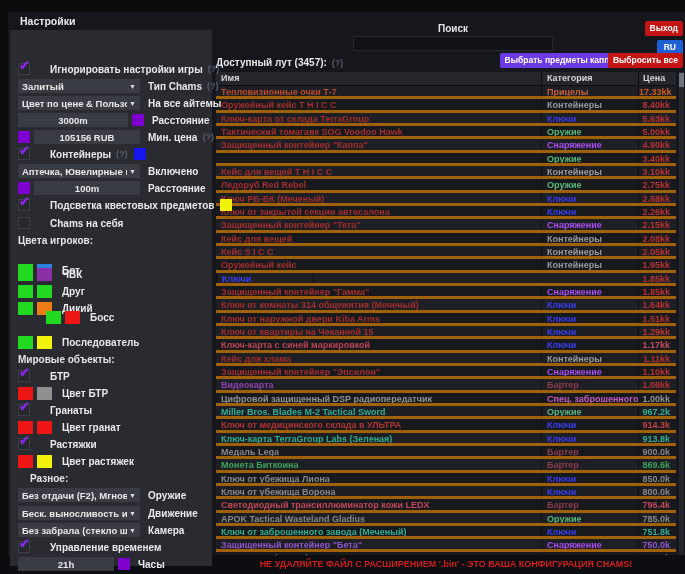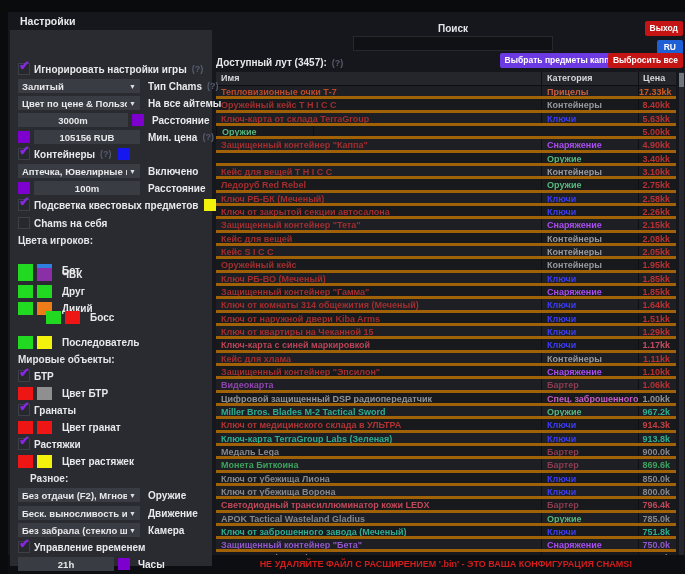--- a/index.html
+++ b/index.html
@@ -18,21 +18,21 @@
   .sinput{justify-content:center;text-align:center}
   .sinput.mid{flex:0 0 106px;width:106px}
   .sinput.narrow{flex:0 0 96px;width:96px}
   .sinput.wide{flex:0 0 110px;width:110px}
   .cbox{width:12px;height:12px;flex:0 0 12px;background:#26282e;border:1px solid #3e4047;
         box-sizing:border-box;position:relative}
   .check{position:absolute;left:0px;top:-5px;color:#8726e3;font-size:13px;line-height:1}
   .swatch{width:12px;height:12px;flex:0 0 12px;margin-left:6px}
   .swatch.after{margin-left:4px}
   .slabel{margin-left:8px;font-size:10px;color:#e8e9eb}
-  .slabel.cb{margin-left:4px}
+  .slabel.cb{margin-left:20px}
   .help{margin-left:5px;color:#565d6e;font-size:9px}
   .ps{width:15px;height:13px;flex:0 0 15px}
   .ps.second{margin-left:4px}
   .pair-label{margin-left:10px;font-size:10px;color:#e8e9eb}
   
   .search-label{position:absolute;left:345px;top:11px;width:200px;text-align:center;font-size:10px;color:#e4e5e8}
   .search-input{position:absolute;left:345px;top:24px;width:200px;height:15px;background:#101114;
                 border:1px solid #26282e;box-sizing:border-box;color:#ddd;font-size:10px;
                 font-family:"Liberation Sans",sans-serif;padding:0 4px;outline:none}
   .btn{position:absolute;height:15px;line-height:15px;padding:0 5px;color:#fff;font-size:8.5px;
@@ -276,20 +276,21 @@
           <span class="cell-name" style="color: rgb(162, 46, 46);">Оружейный кейс T H I C C</span>
           <span class="cell-cat" style="color: rgb(151, 153, 157);">Контейнеры</span>
           <span class="cell-price" style="color: rgb(184, 50, 50);">8.40kk</span>
         </div>
         <div class="trow">
           <span class="cell-name" style="color: rgb(162, 46, 46);">Ключ-карта от склада TerraGroup</span>
           <span class="cell-cat" style="color: rgb(61, 61, 240);">Ключи</span>
           <span class="cell-price" style="color: rgb(184, 50, 50);">5.63kk</span>
         </div>
         <div class="trow alt">
+          <span class="cell-name" style="color: rgb(162, 46, 46);">Тактический томагавк SOG Voodoo Hawk</span>
           <span class="cell-cat" style="color: rgb(88, 185, 124);">Оружие</span>
           <span class="cell-price" style="color: rgb(184, 50, 50);">5.00kk</span>
         </div>
         <div class="trow">
           <span class="cell-name" style="color: rgb(162, 46, 46);">Защищенный контейнер "Каппа"</span>
           <span class="cell-cat" style="color: rgb(169, 77, 240);">Снаряжение</span>
           <span class="cell-price" style="color: rgb(184, 50, 50);">4.90kk</span>
         </div>
         <div class="trow alt">
           <span class="cell-name" style="color: rgb(162, 46, 46); margin-top: 26px;">Crash Axe</span>
@@ -330,21 +331,20 @@
           <span class="cell-name" style="color: rgb(162, 46, 46);">Кейс S I C C</span>
           <span class="cell-cat" style="color: rgb(151, 153, 157);">Контейнеры</span>
           <span class="cell-price" style="color: rgb(184, 50, 50); text-align: right;">2.05kk</span>
         </div>
         <div class="trow alt">
           <span class="cell-name" style="color: rgb(162, 46, 46);">Оружейный кейс</span>
           <span class="cell-cat" style="color: rgb(151, 153, 157);">Контейнеры</span>
           <span class="cell-price" style="color: rgb(184, 50, 50);">1.95kk</span>
         </div>
         <div class="trow">
-          <span class="cell-name" style="color: rgb(162, 46, 46);">Ключ РБ-ВО (Меченый)</span>
           <span class="cell-cat" style="color: rgb(61, 61, 240);">Ключи</span>
           <span class="cell-price" style="color: rgb(184, 50, 50);">1.85kk</span>
         </div>
         <div class="trow alt">
           <span class="cell-name" style="color: rgb(162, 46, 46);">Защищенный контейнер "Гамма"</span>
           <span class="cell-cat" style="color: rgb(169, 77, 240);">Снаряжение</span>
           <span class="cell-price" style="color: rgb(184, 50, 50);">1.85kk</span>
         </div>
         <div class="trow">
           <span class="cell-name" style="color: rgb(162, 46, 46);">Ключ от комнаты 314 общежития (Меченый)</span>

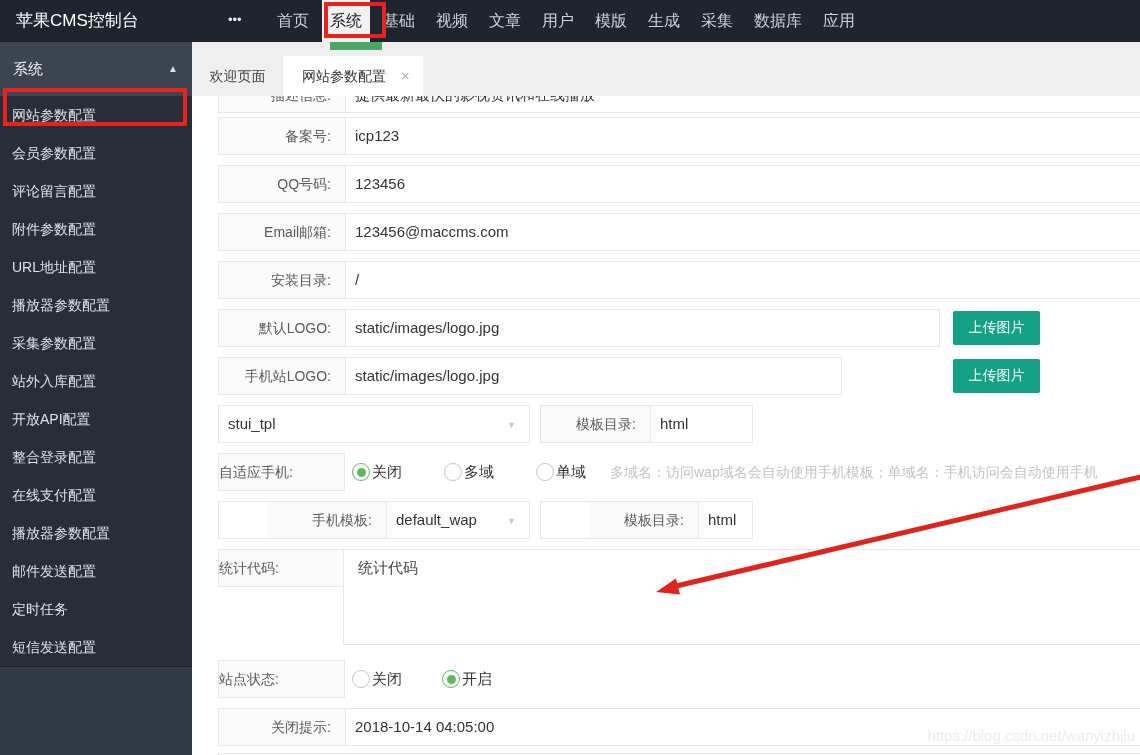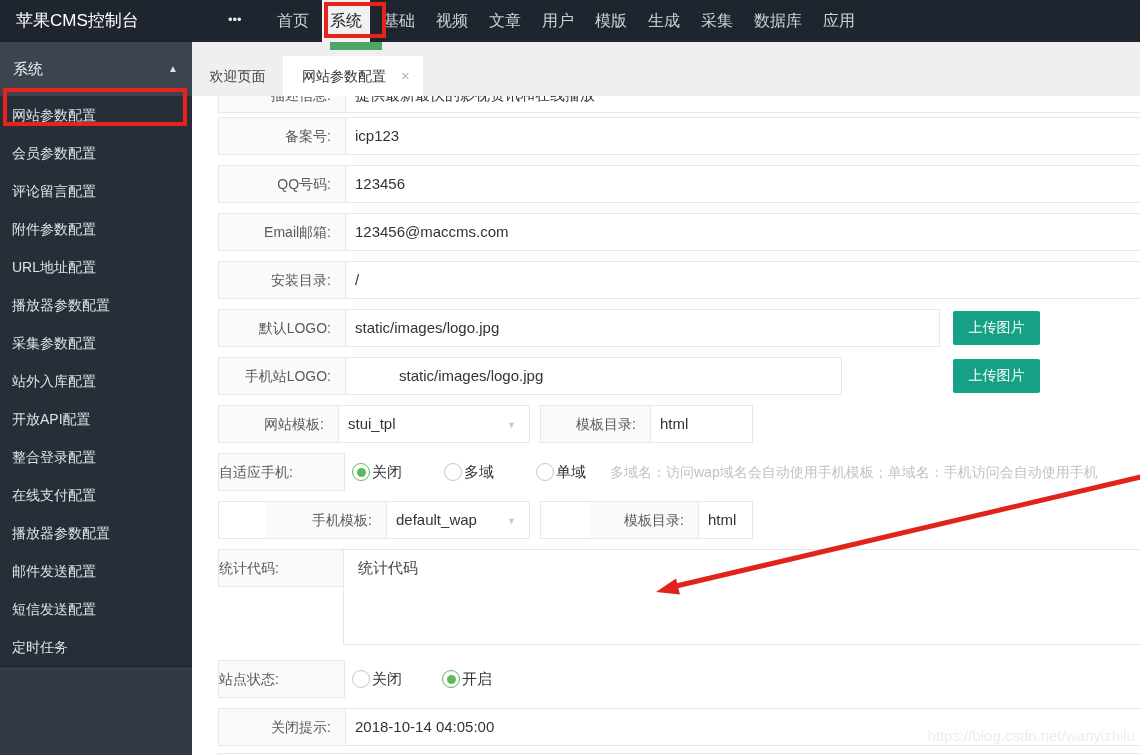--- a/index.html
+++ b/index.html
@@ -34,21 +34,21 @@
   .frow { position:absolute; left:26px; right:-6px; height:38px; background:#fff; border:1px solid #e8e8e8; display:flex; }
   .flabel { flex:none; width:127px; background:#fafafa; border-right:1px solid #e8e8e8; color:#5a5a5a; font-size:14px; line-height:36px; text-align:right; padding-right:14px; white-space:nowrap; }
   .fvalue { flex:1; border:none; outline:none; background:transparent; color:#333; font-size:15px; line-height:36px; padding-left:9px; font-family:inherit; min-width:0; }
   .labelbox { position:absolute; left:26px; width:127px; height:38px; background:#fafafa; border:1px solid #e8e8e8; color:#5a5a5a; font-size:14px; line-height:36px; text-align:left; padding-right:14px; }
   .r-desc  { top:-20px; height:37px; }
   .r-icp   { top:21px; }
   .r-qq    { top:69px; }
   .r-email { top:117px; }
   .r-dir   { top:165px; }
   .r-logo  { top:213px; right:auto; width:722px; }
-  .r-mlogo { top:261px; right:auto; width:624px;gap:44px; }
+  .r-mlogo { top:261px; right:auto; width:624px; }
   .upload-btn { position:absolute; left:761px; width:87px; height:34px; background:#16a085; color:#fff; border:none; border-radius:2px; font-size:14px; font-family:inherit; cursor:pointer; }
   .b-logo  { top:215px; }
   .b-mlogo { top:263px; }
   .selrow1 { top:309px; }
   .selrow2 { top:405px;padding-left:48px; }
   .selbox { position:absolute; left:26px; width:312px; height:38px; border:1px solid #e8e8e8; display:flex; background:#fff; cursor:pointer; }
   .selbox .flabel { width:120px; }
   .selcaret { position:absolute; right:13px; top:0; line-height:38px; font-size:9px; color:#c3c8d0; }
   .dirbox { position:absolute; left:348px; width:213px; height:38px; border:1px solid #e8e8e8; display:flex; background:#fff; }
   .dirbox .flabel { width:110px; }
@@ -109,22 +109,22 @@
       <div class="sidebar-item">附件参数配置</div>
       <div class="sidebar-item">URL地址配置</div>
       <div class="sidebar-item">播放器参数配置</div>
       <div class="sidebar-item">采集参数配置</div>
       <div class="sidebar-item">站外入库配置</div>
       <div class="sidebar-item">开放API配置</div>
       <div class="sidebar-item">整合登录配置</div>
       <div class="sidebar-item">在线支付配置</div>
       <div class="sidebar-item">播放器参数配置</div>
       <div class="sidebar-item">邮件发送配置</div>
+      <div class="sidebar-item">定时任务</div>
       <div class="sidebar-item">短信发送配置</div>
-      <div class="sidebar-item">定时任务</div>
     </div>
     <div class="sidebar-footer"></div>
   </div>
 
   <div class="tabbar">
     <div class="tab tab-welcome">欢迎页面</div>
     <div class="tab tab-current">
       <span>网站参数配置</span>
       <span class="tab-close">×</span>
     </div>
@@ -163,21 +163,20 @@
     </div>
     <button class="upload-btn b-logo">上传图片</button>
 
     <div class="frow r-mlogo">
       <div class="flabel">手机站LOGO:</div>
       <input class="fvalue" readonly="" value="static/images/logo.jpg" style="">
     </div>
     <button class="upload-btn b-mlogo">上传图片</button>
 
     <div class="selbox selrow1">
-      <div class="flabel">网站模板:</div>
       <div class="fvalue">stui_tpl</div>
       <span class="selcaret">▼</span>
     </div>
     <div class="dirbox selrow1">
       <div class="flabel">模板目录:</div>
       <input class="fvalue" readonly="" value="html" style="">
     </div>
 
     <div class="labelbox radiorow1">自适应手机:</div>
     <div class="radios wide radiorow1">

> TASK PROMPT:
Within the entries above, find each line where "Меченый" appears; copy every one.

> SOLUTION FOR THIS PROBLEM:
-          <span class="cell-name" style="color: rgb(162, 46, 46);">Ключ РБ-ВО (Меченый)</span>
           <span class="cell-name" style="color: rgb(162, 46, 46);">Ключ от комнаты 314 общежития (Меченый)</span>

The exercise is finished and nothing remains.